The largest grassroots sustainable food organization in Ohio presented its Stewardship Award at the group's annual conference on Saturday to Athens County farmers "Kip" and Becky Rondy, co-owners of Green Edge Gardens in Amesville. Kip Rondy is also one of eight fracking injection well protesters who were arrested on Feb.1 near Coolville.
The protesters were charged on Feb. 3 in Athens County Municipal Court with criminal trespassing for temporarily blocking trucks from entering an injection well site where drilling wastewater from outside Athens County is being dumped by K&H Partners of West Virginia.
The Ohio Ecological Food and Farm Association conference is an annual event that brings together businesses and individuals who are committed to healthy and sustainable food production and distribution. This year the event took place in Granville east of Columbus.
Several Athens County residents took part in the conference, including Michelle Ajamian, co-owner of Shagbark Seed and Mill in Athens, Leslie Schaller of ACEnet in Athens and Master Chef Alfonso Constrisciani of Hocking College, among others. OEFFA presented Kip Rondy, and his wife, Becky, with the Stewardship Award, which honors outstanding achievements in sustainable agriculture. Green Edge Gardens, the Rondy's 120-acre farm near Amesville, is tended mostly by hand, employing 13 workers and several interns. They produce micro greens and other products year-round.
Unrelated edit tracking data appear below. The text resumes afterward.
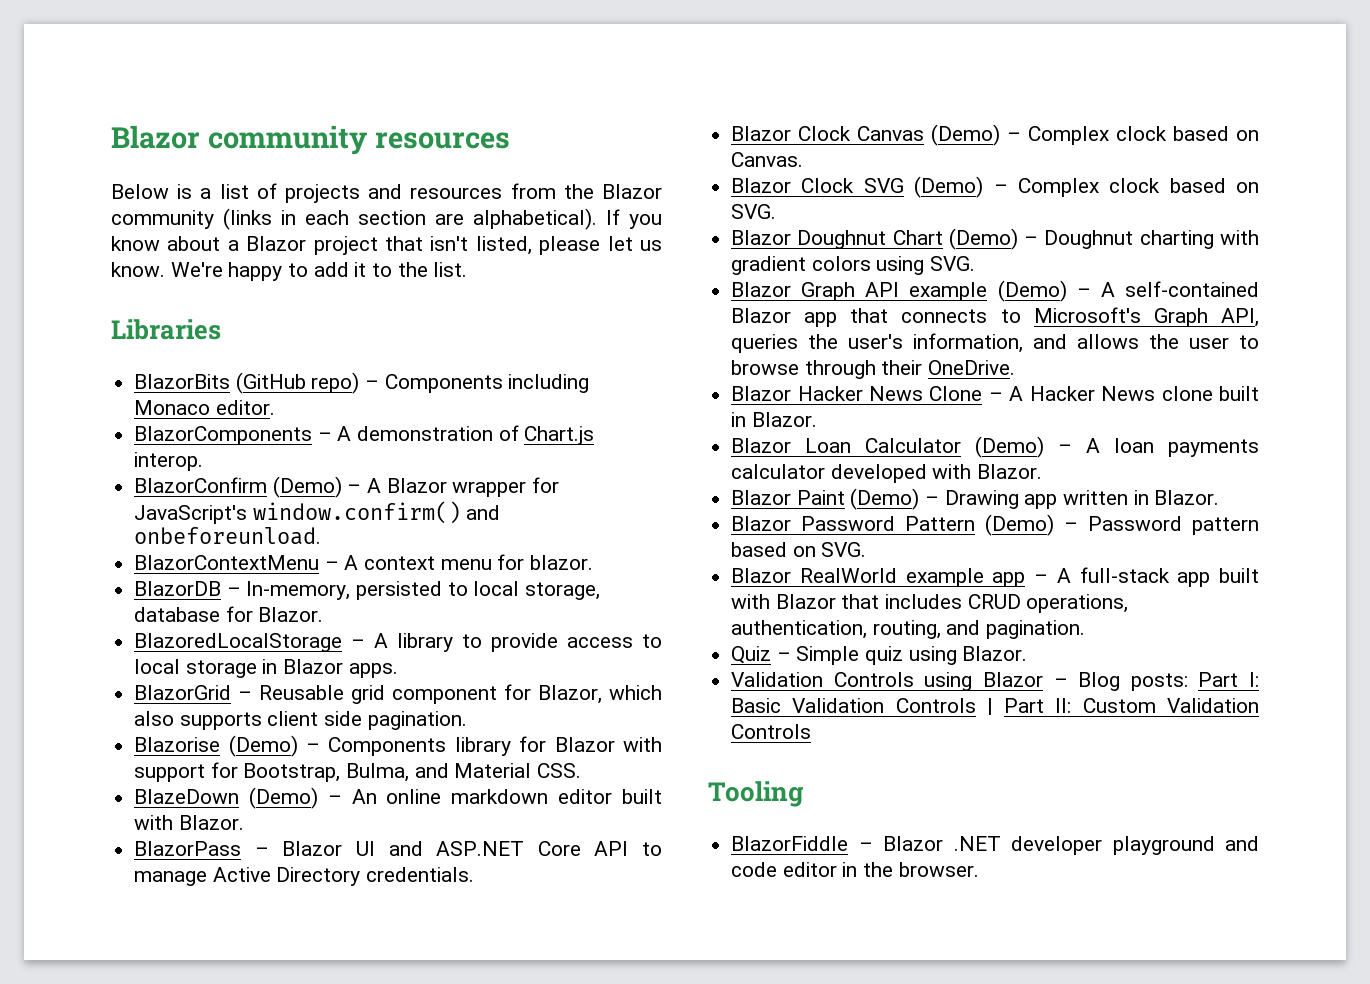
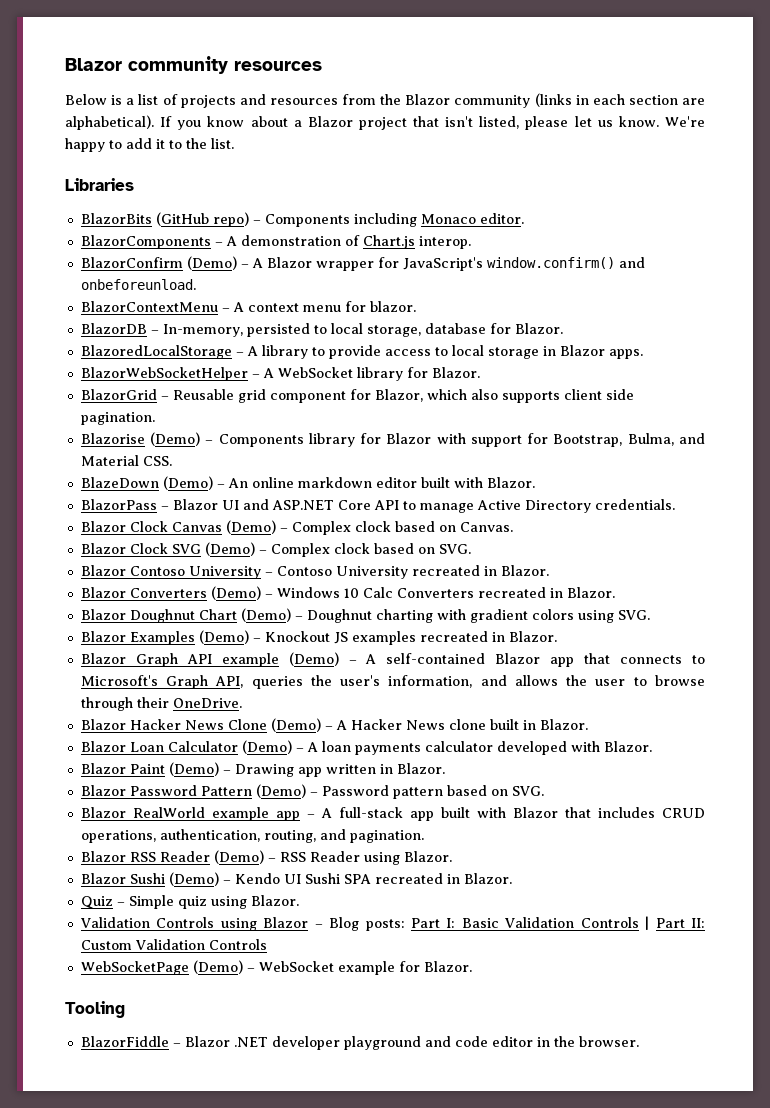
+ BlazorWebSocketHelper – A WebSocket library for Blazor.
+ Blazor Contoso University – Contoso University recreated in Blazor.
+ Blazor Converters (Demo) – Windows 10 Calc Converters recreated in Blazor.
+ Blazor Examples (Demo) – Knockout JS examples recreated in Blazor.
- Blazor Hacker News Clone – A Hacker News clone built in Blazor.
+ Blazor Hacker News Clone (Demo) – A Hacker News clone built in Blazor.
+ Blazor RSS Reader (Demo) – RSS Reader using Blazor.
+ Blazor Sushi (Demo) – Kendo UI Sushi SPA recreated in Blazor.
+ WebSocketPage (Demo) – WebSocket example for Blazor.

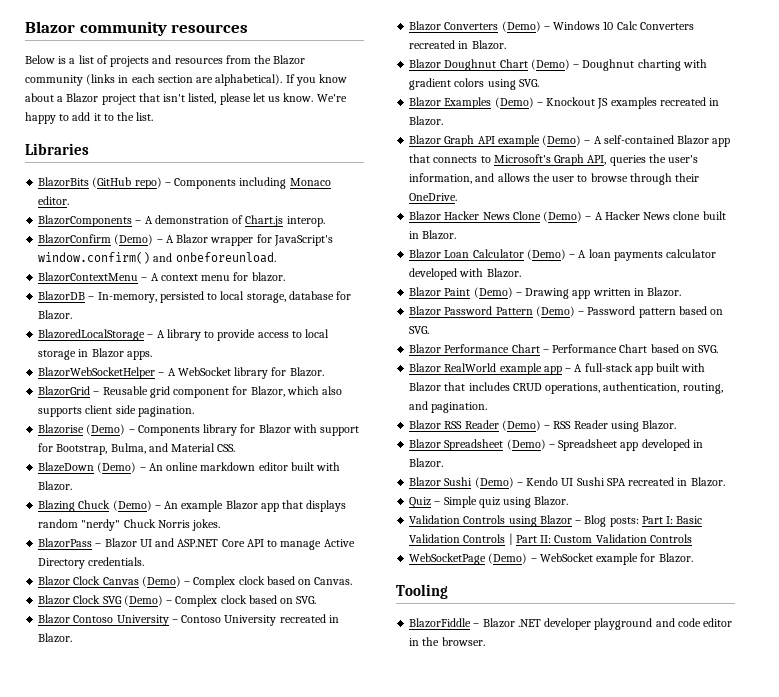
+ Blazing Chuck (Demo) – An example Blazor app that displays random "nerdy" Chuck Norris jokes.
+ Blazor Performance Chart – Performance Chart based on SVG.
+ Blazor Spreadsheet (Demo) – Spreadsheet app developed in Blazor.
While the award was related to Green Edge Gardens' achievements in development of sustainable agriculture, it became clear in his remarks that Kip Rondy's mind was on the subject of fracking, specifically the dumping of waste-water from the fracking process in Athens County.
Upon acceptance of the award, he delivered a rousing speech to the friendly audience of around 500 on the subject of protecting water and air in southeast Ohio from contamination by energy companies.
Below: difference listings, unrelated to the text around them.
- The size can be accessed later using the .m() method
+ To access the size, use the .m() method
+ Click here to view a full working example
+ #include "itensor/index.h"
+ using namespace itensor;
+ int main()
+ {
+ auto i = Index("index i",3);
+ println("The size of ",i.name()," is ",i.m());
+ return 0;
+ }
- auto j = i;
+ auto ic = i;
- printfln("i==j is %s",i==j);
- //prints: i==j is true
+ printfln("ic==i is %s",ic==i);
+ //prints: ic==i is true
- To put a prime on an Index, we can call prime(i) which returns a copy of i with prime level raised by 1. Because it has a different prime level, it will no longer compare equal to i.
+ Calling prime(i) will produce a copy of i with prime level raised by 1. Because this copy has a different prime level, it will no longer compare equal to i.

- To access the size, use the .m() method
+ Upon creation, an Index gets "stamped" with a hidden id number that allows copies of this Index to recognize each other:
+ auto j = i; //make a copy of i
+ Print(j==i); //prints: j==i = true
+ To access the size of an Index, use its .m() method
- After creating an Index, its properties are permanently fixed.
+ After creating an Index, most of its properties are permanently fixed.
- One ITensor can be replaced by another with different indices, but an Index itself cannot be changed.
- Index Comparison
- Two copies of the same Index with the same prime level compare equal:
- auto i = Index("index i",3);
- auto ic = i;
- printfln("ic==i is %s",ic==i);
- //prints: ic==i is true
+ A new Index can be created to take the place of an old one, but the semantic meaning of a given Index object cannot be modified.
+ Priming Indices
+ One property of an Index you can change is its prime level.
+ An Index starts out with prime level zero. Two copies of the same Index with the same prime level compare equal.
He even unfurled a large banner, with the help of several friends, that read "Our Water, Our Lives," a reference to the risk of groundwater contamination posed by the fracking industry and the dumping of wastewater created in the process.
The Athens NEWS spoke with Rondy after the event.
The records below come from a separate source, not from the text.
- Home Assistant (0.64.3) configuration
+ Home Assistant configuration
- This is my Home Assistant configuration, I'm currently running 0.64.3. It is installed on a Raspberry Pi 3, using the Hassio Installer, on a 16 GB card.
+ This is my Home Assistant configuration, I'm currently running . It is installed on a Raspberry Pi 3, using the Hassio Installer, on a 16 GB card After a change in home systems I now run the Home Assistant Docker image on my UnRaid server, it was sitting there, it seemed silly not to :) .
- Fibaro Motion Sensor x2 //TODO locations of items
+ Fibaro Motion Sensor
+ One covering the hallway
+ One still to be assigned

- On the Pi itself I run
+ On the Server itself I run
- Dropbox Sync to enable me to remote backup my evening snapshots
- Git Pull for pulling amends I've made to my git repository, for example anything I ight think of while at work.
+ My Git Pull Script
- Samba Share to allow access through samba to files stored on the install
"When they took the coal, it didn't bring us prosperity. So why should we believe it will be any different this time?" he asked, referring to natural gas extraction.
"The plague of Appalachia is the cycle of never being able to receive our fair share of the wealth that was taken from us (by extractive industries), and I'll be doggoned if we allow our area to become the dumping ground for the oil and gas industry," he said.
Event organizers did not know ahead of time that Rondy was going to turn the ceremony into a raucous anti-fracking rally, but they were not surprised by the importance of the issue among members of OEFFA.
"We are promoting policies that protect landowners' rights. We work with members and legislators to prevent environmental contamination (by the fracking industry) and make the process more transparent," said MacKenzie Bailey, policy program coordinator for OEFFA. "This is definitely an issue that is important to our members."